How can plant breeding optimize the protein quality and bioavailability of pulses for plant-based meat applications? Globally, the plant-based protein market will increase to a $9.5 billion industry by 2025. The demand for plant-based protein is growing due to increased awareness of ecosystem health, climate change, animal welfare, and antibiotic resistance. To meet this demand, ingredient suppliers are seeking novel clean, pesticide-free plant proteins from organic pulses, cereals, and oil crops. The development and selection of nutritionally superior organic pulse crops have the potential to bring significant economic value and agricultural sustainability benefits to organic growers as well as health and nutritional value to consumers. Join Dr. Dil Thavarajah, Associate Professor at Clemson University, as she discusses her research on the production of organic pulses to improve protein quality and bioavailability.
Meet the speaker
Dr.
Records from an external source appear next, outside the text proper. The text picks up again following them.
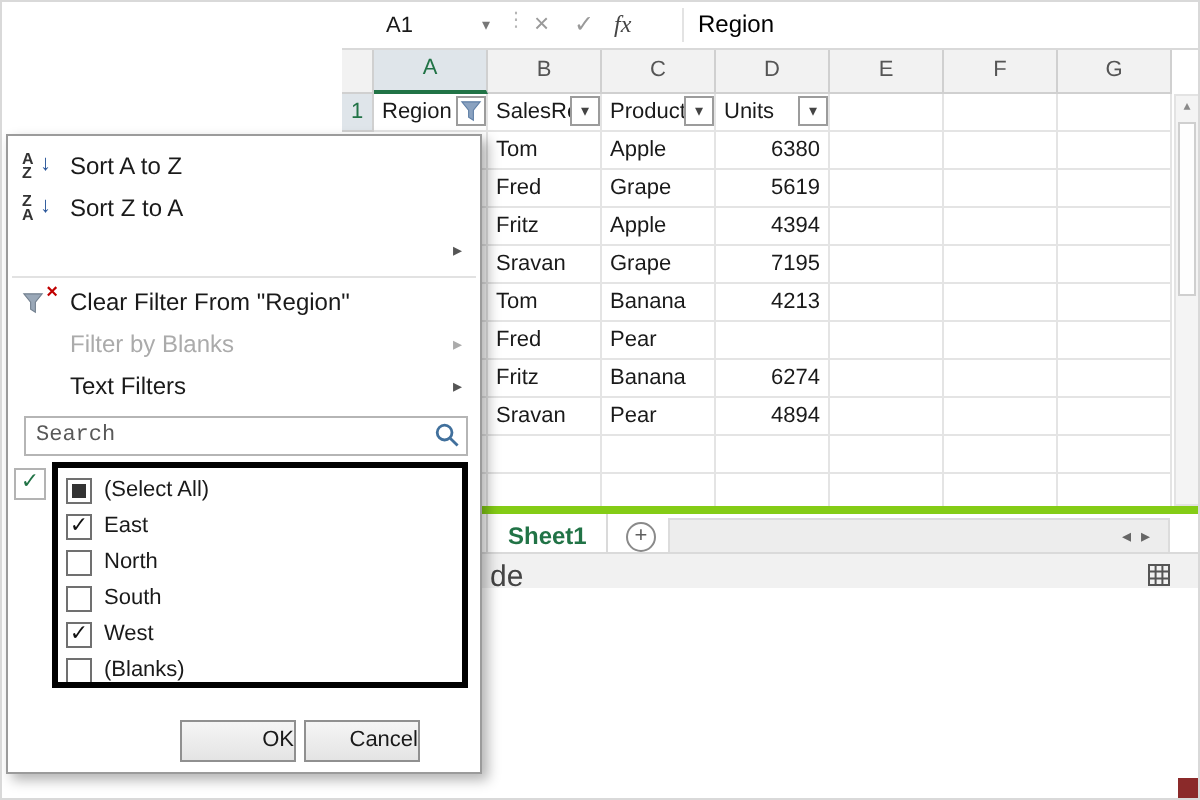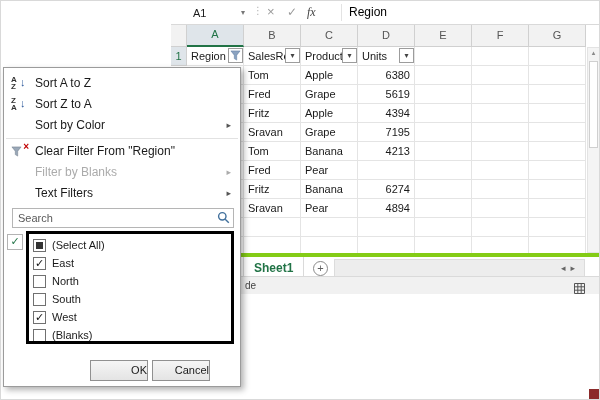"Sort by Color" span.milabel { html: <span>Sort by Color</span> -> none }
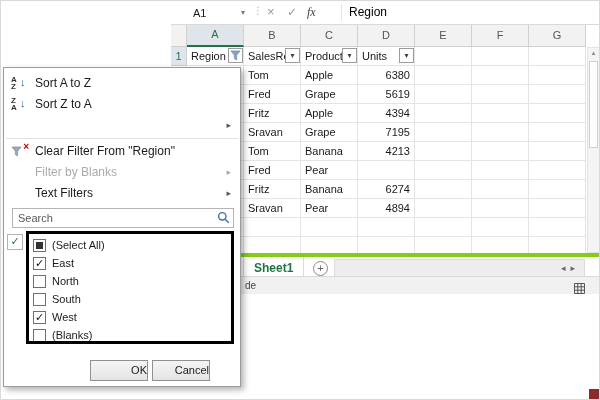"Search" .search { font-family: Liberation Sans, sans-serif -> Liberation Mono, monospace }
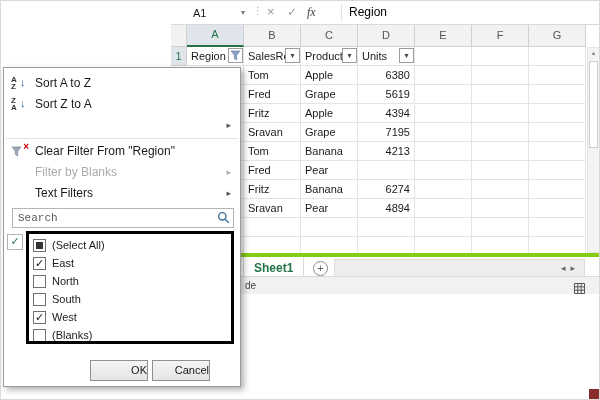"de" .status-text { font-size: 10px -> 15px }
Dil Thavarajah is an Associate Professor in the Department of Plant and Environmental Sciences at Clemson University and a GFI grantee. Dr. Thavarajah leads Clemson’s Pulse Biofortification and Organic Nutritional Breeding program and also co-leads the phenomics component of the Feed the Future Innovation Lab for Crop Improvement at Cornell University. Her research focuses on the genetic biofortification of lentil, field pea, and chickpea to improve human nutrition, and she is internationally recognized as a leader in pulse biofortification, especially for iron, zinc, and selenium. Before her current position, Dil worked at the Canadian lentil breeding and biofortification program at the University of Saskatchewan, Canada. Additionally, she started the national Pulse Quality and Nutrition Laboratory at North Dakota State University to support the US Pulse industry in their nutritional marketing efforts. Dr. Thavarajah holds a Ph.D. in Plant Science and MSc in Soil Science from the University of Saskatchewan, Canada, and a BSc in Soil Science from the University of Peradeniya.